歯止めがない政権の行方

 そのほかには、1期目の政権には昔ながらの共和党員――ゲーリー・コーンやレックス・ティラーソンなど――がトランプのやり過ぎを阻止するのに十分な数だけ入閣していた。

 ところが2期目はMAGA(米国を再び偉大にする)運動系の長官や職員がたくさんいる。

 トゥルシー・ギャバードが近々米国の国家情報長官になるかもしれない。そんな話は聞きたくないという態度はストイックでも上品でもない。

 そしてとりわけ重要なのは、2017年の世界は多少の混乱なら吸収できる程度には落ち着いていたということだ。

 インフレ率は低かったし、欧州も平和だった。西側では、直近の大きなパンデミックと言えば1世紀前の話だった。
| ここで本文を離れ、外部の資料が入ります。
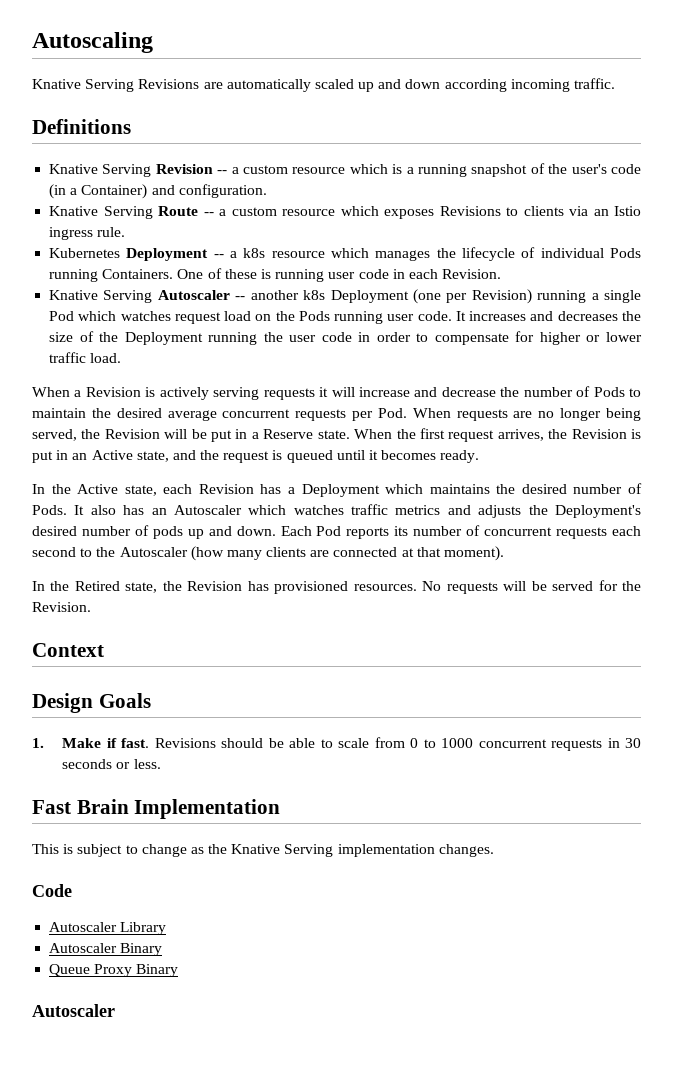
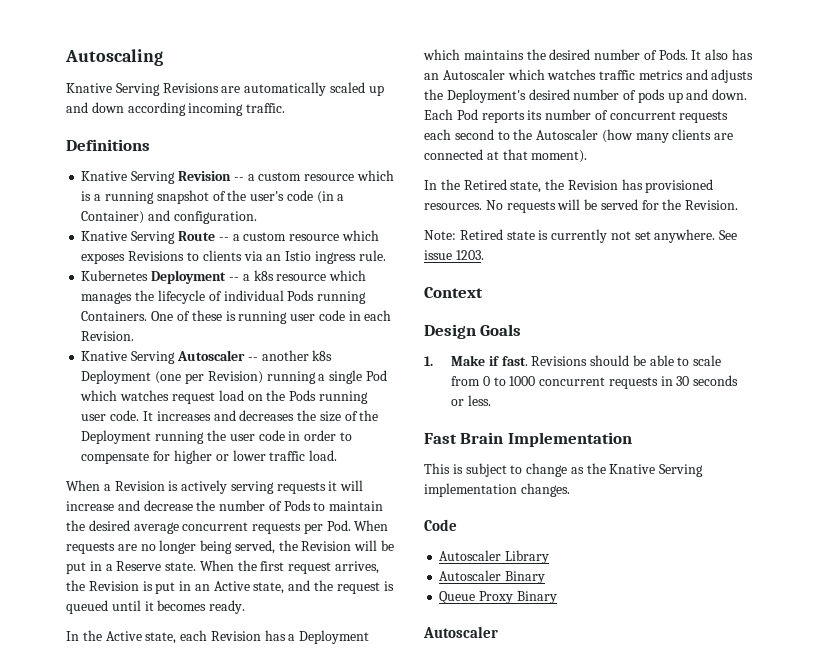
(91, 607) none -> [424,229,738,243] [424,250,484,260] // Note: Retired state is currently not set anywhere. See issue 1203.

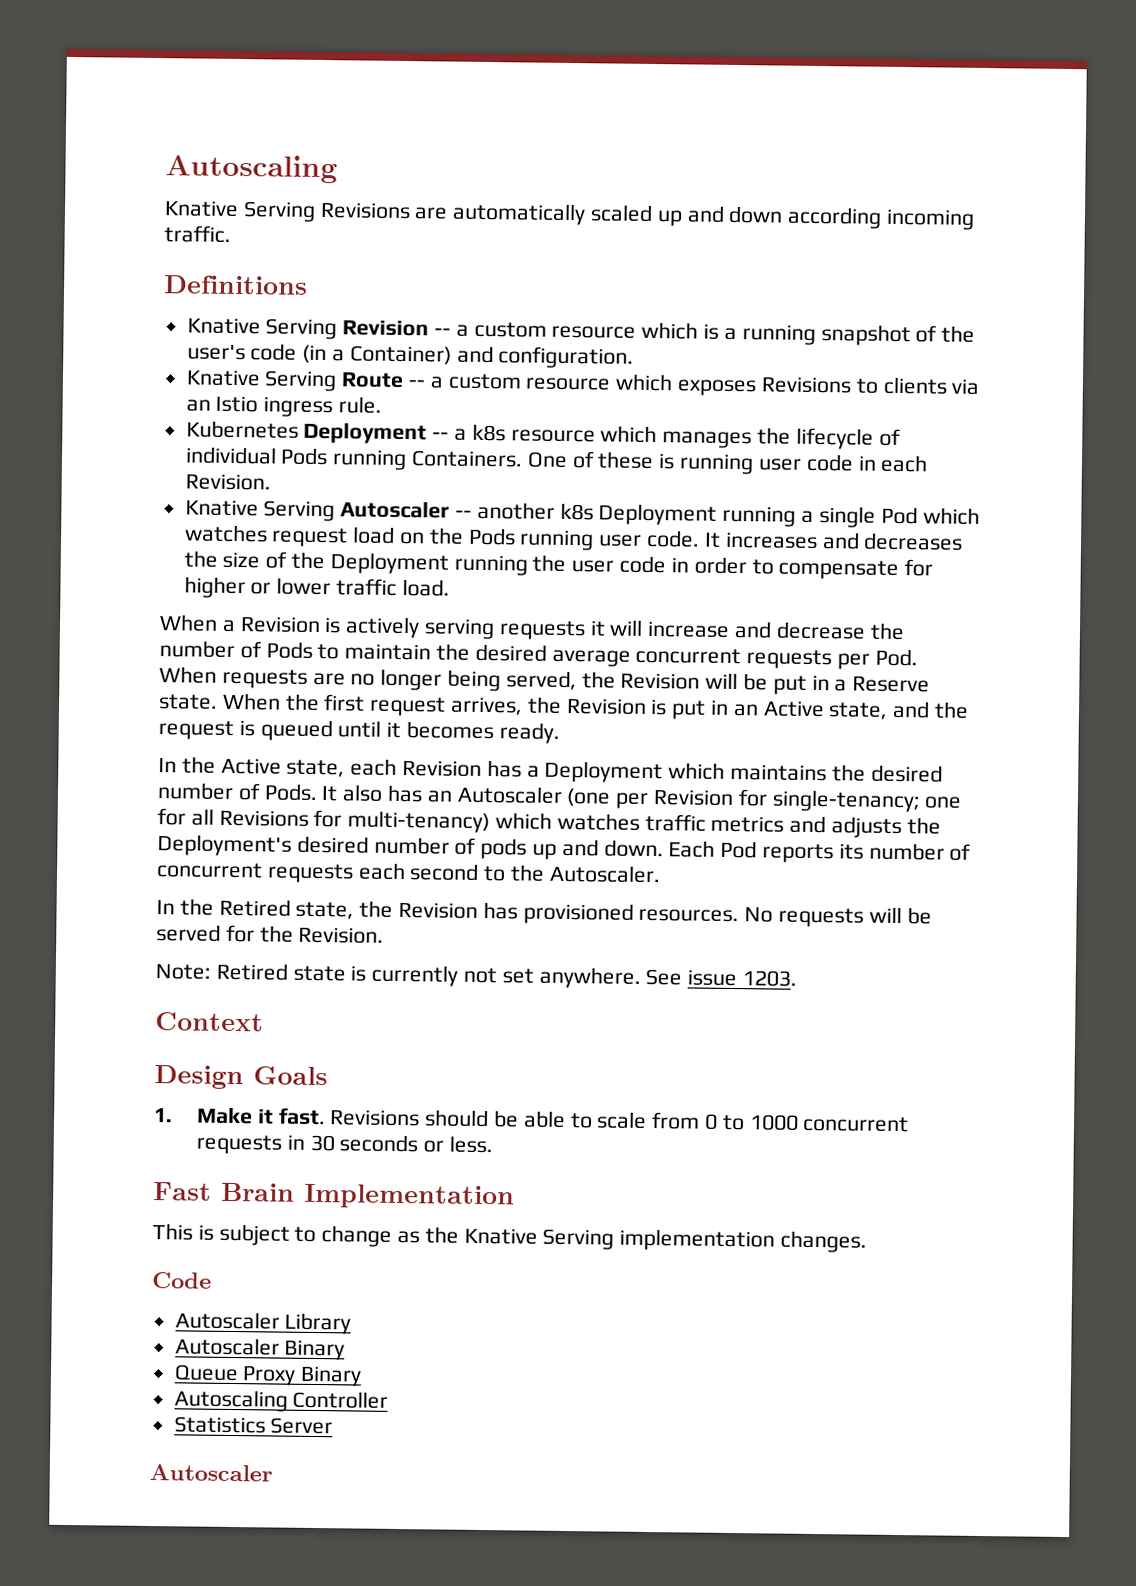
[155,371,263,384] (one per Revision) -> (718, 514) none
(505, 74) none -> [566,787,962,813] [157,808,491,834] (one per Revision for single-tenancy; one for all Revisions for multi-tenancy)
[536,129,734,143] [424,149,588,163] Autoscaler (how many clients are connected at that moment). -> [548,864,661,884] Autoscaler.
[488,356,499,366] if -> [256,1108,274,1125] it
(557, 597) none -> [173,1389,389,1412] [173,1416,334,1435] // Autoscaling Controller // Statistics Server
 それが今では、トランプが関税をかけたり突飛な行動に出たりするのを受けとめる網の力がかなり弱くなっている。

 現実に生じていることへの不安や将来起こりうることへの懸念に言及しつつ、この調子で話を続けることも可能だろう。

 例えば、連邦裁判所の裁判官だ。

 今では、第1期の初めよりもトランプ色の濃い陣容になっている。果たしてトランプの行動を抑制しようとするだろうか。

 また、任期を終える時に82歳になっていることにも触れていいだろう。

 1期目には、大統領退任後の裁判のことや世間の評判について考える必要があった。2期目にも同じことが言えるだろうか。

 しかし最終的には、筆者の――そして多数の政治評論家の――議論は直感的な話になる。

 MAGA運動には今、2017年当時にはなかった驕りが感じられる。8年前にそれがなかった理由の一つは、総得票数では勝てなかったことにある。

 はるかに高い経済成長率、領土の拡張、火星に宇宙飛行士を送って星条旗を掲げるといった最近の話を聞いて、調子に乗っているとか、ちょっといい気になっているんじゃないかと思わないとしたら、読者は筆者とはものの感じ方が違うのだろう(筆者の方が間違っていると思いたい)。

 すべての民主主義国で言えることだが、直近の選挙で勝って大喜びしている政党ほど危険なものはない。

 特に米国の政党は、外の世界に対する影響力が桁違いに大きい。

 2002年の中間選挙で歴史的な好成績を収めた後のジョージ・W・ブッシュの行動や、1964年に宇宙から見えそうなほど大量の票を獲得したリンドン・ジョンソンがそこからベトナムへの攻撃をエスカレートさせていったことなどが思い出される。